Introduction
Most applications need to save some configuration data, and often need to transmit or receive data to or from other applications. This is especially true for software that interacts with the Internet. If you need a format for interchanging such data, one solution is to design your own binary format. Using binary formats allows you to store complex structures, lists, arrays, etc., but also has some drawbacks. Your binary format will be proprietary and not easy to use or understand. If you need to modify it, you may face compatibility problems; for instance, the offset of a particular piece of data may have changed. As an alternative, you could use a text-based format. Some examples are comma-separated files, Microsoft .INI files, etc. These kinds of files are easy to use and understand (just use a text editor — no fancy binary editor) but they are not very powerful. You can store integers or text, but more complex structures like arrays or lists are a problem.

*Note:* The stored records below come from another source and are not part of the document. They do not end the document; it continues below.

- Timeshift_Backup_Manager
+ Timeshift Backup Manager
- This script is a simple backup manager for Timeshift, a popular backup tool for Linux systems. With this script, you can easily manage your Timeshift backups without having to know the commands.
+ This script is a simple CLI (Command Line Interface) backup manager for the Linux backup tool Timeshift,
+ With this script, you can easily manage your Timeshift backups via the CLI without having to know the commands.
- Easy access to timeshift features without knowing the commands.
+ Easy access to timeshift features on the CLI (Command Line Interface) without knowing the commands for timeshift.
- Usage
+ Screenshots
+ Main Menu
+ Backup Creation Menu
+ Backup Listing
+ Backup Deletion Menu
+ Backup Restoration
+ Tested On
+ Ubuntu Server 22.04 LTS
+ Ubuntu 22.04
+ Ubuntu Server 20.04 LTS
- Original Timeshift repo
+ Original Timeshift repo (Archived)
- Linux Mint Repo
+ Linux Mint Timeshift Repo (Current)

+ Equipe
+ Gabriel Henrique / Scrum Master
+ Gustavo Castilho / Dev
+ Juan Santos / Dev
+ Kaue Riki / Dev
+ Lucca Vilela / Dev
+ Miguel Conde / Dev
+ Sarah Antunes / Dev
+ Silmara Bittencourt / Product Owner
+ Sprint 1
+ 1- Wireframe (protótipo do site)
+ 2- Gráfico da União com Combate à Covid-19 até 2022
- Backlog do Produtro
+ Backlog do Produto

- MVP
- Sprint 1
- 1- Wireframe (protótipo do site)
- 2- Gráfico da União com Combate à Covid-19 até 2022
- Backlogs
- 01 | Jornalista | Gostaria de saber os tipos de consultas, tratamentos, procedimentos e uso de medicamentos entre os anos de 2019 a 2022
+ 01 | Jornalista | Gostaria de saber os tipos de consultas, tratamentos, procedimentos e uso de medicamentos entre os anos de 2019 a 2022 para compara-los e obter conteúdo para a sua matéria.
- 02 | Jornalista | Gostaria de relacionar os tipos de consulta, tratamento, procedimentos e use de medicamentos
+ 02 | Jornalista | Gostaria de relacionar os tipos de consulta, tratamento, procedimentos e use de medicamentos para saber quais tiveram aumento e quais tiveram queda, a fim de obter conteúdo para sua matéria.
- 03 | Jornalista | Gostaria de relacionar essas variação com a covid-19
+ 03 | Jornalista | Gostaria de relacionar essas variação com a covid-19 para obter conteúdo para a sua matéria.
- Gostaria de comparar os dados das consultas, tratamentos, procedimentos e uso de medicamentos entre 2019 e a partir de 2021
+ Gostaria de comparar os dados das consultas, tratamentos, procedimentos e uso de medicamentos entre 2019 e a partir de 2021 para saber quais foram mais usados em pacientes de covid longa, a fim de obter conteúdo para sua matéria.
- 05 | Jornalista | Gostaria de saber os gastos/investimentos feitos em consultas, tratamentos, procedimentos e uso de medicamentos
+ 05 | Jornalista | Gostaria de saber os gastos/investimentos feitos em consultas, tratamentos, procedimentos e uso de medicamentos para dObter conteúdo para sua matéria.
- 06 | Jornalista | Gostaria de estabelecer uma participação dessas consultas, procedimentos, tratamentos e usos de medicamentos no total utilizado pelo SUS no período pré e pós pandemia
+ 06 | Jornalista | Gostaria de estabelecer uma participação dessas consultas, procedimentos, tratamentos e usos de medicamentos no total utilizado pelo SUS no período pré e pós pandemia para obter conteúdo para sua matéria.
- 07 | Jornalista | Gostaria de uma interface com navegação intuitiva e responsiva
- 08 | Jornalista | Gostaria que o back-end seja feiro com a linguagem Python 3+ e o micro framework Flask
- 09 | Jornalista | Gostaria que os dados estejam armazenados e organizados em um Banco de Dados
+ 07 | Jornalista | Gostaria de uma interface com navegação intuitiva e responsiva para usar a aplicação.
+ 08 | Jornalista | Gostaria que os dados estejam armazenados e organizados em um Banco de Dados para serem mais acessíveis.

XML provides a more general solution. It's a text-based, hierarchical format that has the advantage of both the binary and text-based worlds. It's easy to use but is also powerful. Even if it was primarily designed for the Web, it can be used for any application that needs to store data or communicate with other applications. This article presents a simple XML parser that implements a subset of the XML specification. The goal is not to have the best or the most complete XML parser, but simply to have one — as small and as easy-to-use as possible.
What is XML ?
XML means "Extensible Markup Language" and is a subset of SGML (more on SGML later). To be more concrete, the following snippet shows the overall form of an XML document.
<?xml version="1.0"?>
<!— List of towns —>
<townlist>
<town id="geneva">
<name>Geneva</name>
<state>GE</state>
<lang>French</lang>
</town>
<town id="zurich">
<name>Zurich</name>
<state>ZH</state>
</town>
</townlist>
Following are the various parts of this snippet in terms of the XML features it illustrates.
Elements
An XML document contains elements. Examples from the snippet are townlist, town, state, and country. A start tag and an end tag delimit each element. A start tag begins with a < character followed by a name (the type of the element, which is also called the "generic identifier") and ends with a >. An end tag is similar except that it begins with </ instead of <. The name in a start tag must match the name in the end tag.
Content
Anything between the tags is the content of the element. The content itself can consist of data and/or other elements. If an element has no content, it's possible to replace the start/end tag pair with an empty tag. An empty tag is similar to a start tag but ends with />: <abc></abc> and <abc/> are equivalent.
Attributes
A tag can also contain one or more attributes. An attribute has a name and a value separated by an equal sign. An attribute value must always be enclosed by a pair of ' or " delimiters. This is different from HTML, which allows some kinds of attribute values to have no enclosing delimiters.
Hierarchy of Elements
Since an element can contain other elements, they form a hierarchy. In the above example, the element townlist has two children of type town. The first town element has three children and the second town element has two. Each XML document must have one and only one root element. A root element is an element without a parent, and it contains all other elements. In my example, townlist is the root element.
XML Declaration
Though not absolutely required, it's preferable to begin XML documents with a XML declaration such as <?xml version ="1.0"?>. This declaration indicates the version of XML being used, helps identify the document and its encoding (see the sidebar entitled "Unicode and Alternate Character Encodings"), and includes additional useful information.
Markups
Prologs and tags are called markups. There are other kinds of markup: comments, entity references, character references, CDATA sections, processing instructions, and document type declarations. I cover only comments, entity references, and character references in detail here.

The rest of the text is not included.